Hungary has blocked a €90 billion EU loan package for Ukraine and vowed to maintain its veto until Kyiv restores Russian oil transit to Hungary via the Druzhba pipeline.
Foreign Minister Péter Szijjártó announced that Budapest will not support the approval of what he described as a “war loan” while Ukraine continues to restrict deliveries through the Soviet-era pipeline.
He accused Kyiv of using the dispute as political blackmail, arguing that halting transit is designed to create supply disruptions in Hungary and drive up domestic fuel prices. According to Szijjártó, the move threatens Hungary’s energy security and risks pushing petrol prices sharply higher.
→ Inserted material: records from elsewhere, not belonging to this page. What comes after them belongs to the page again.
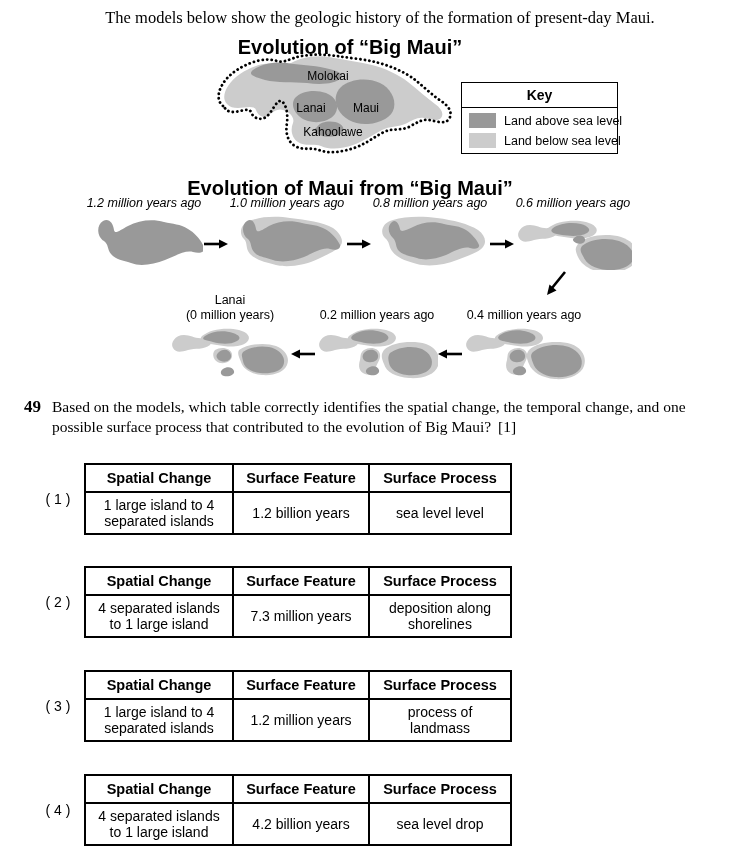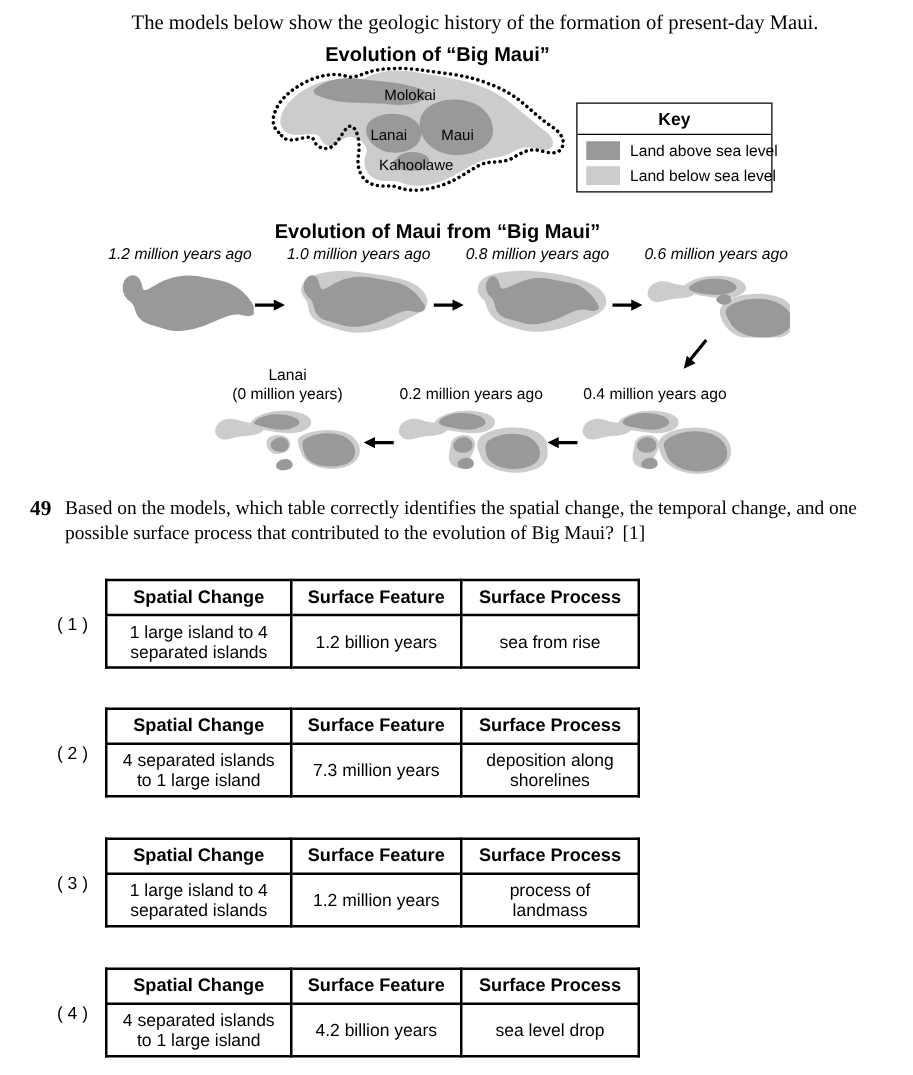--- a/index.html
+++ b/index.html
@@ -9,7 +9,7 @@
   .intro{position:absolute;top:8px;left:15px;width:730px;text-align:center;
          font-family:"Liberation Serif",serif;font-size:16.5px;}
 
-  .fig-title{position:absolute;text-align:center;font-weight:bold;font-size:16px;
+  .fig-title{position:absolute;text-align:center;font-weight:bold;font-size:20px;
              font-family:"Liberation Sans",sans-serif;}
   .fig1-title{top:36px;left:185px;width:330px;}
   .fig2-title{top:177px;left:185px;width:330px;}

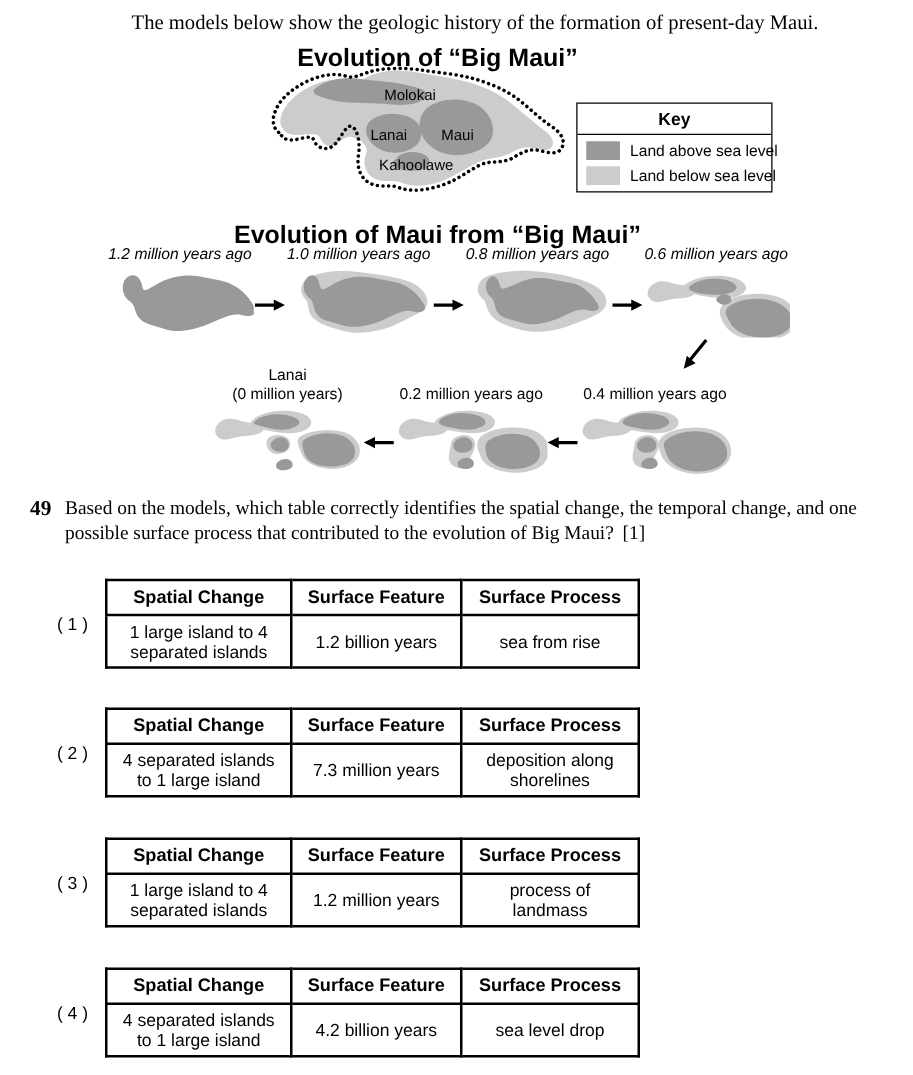--- a/index.html
+++ b/index.html
@@ -237,7 +237,7 @@
           <tr>
         <td>1 large island to 4 separated islands</td>
         <td>1.2 billion years</td>
-        <td>sea from rise</td>
+        <td>sea level level</td>
       </tr>
         </tbody>
     </table>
“If Ukraine blocks Druzhba, we will block decisions that are friendly to Ukraine,” he said, making clear that the loan will remain frozen until oil flows resume.
The Hungarian government argues that suspending transit violates existing contracts and EU legal obligations governing energy flows within the bloc. Officials in Budapest say the measure is politically motivated and aimed at exerting economic pressure on Hungary.
Prime Minister Viktor Orbán said Ukraine’s actions risk destabilising Hungary ahead of April’s parliamentary elections, suggesting the disruption could benefit a pro-Ukraine opposition government.
The €90 billion package requires unanimous approval from all member states because it amends EU budget rules to allow joint borrowing for a non-EU country. Hungary’s opposition therefore prevents its final adoption, despite broad backing elsewhere in the bloc.
The European Commission, led by Ursula von der Leyen, has scheduled an extraordinary meeting next week to address the escalating energy dispute.
Budapest has made clear it will not separate energy security from financial support for Kyiv. Until oil transit through Druzhba is fully restored, Hungarian officials say, the veto will stand.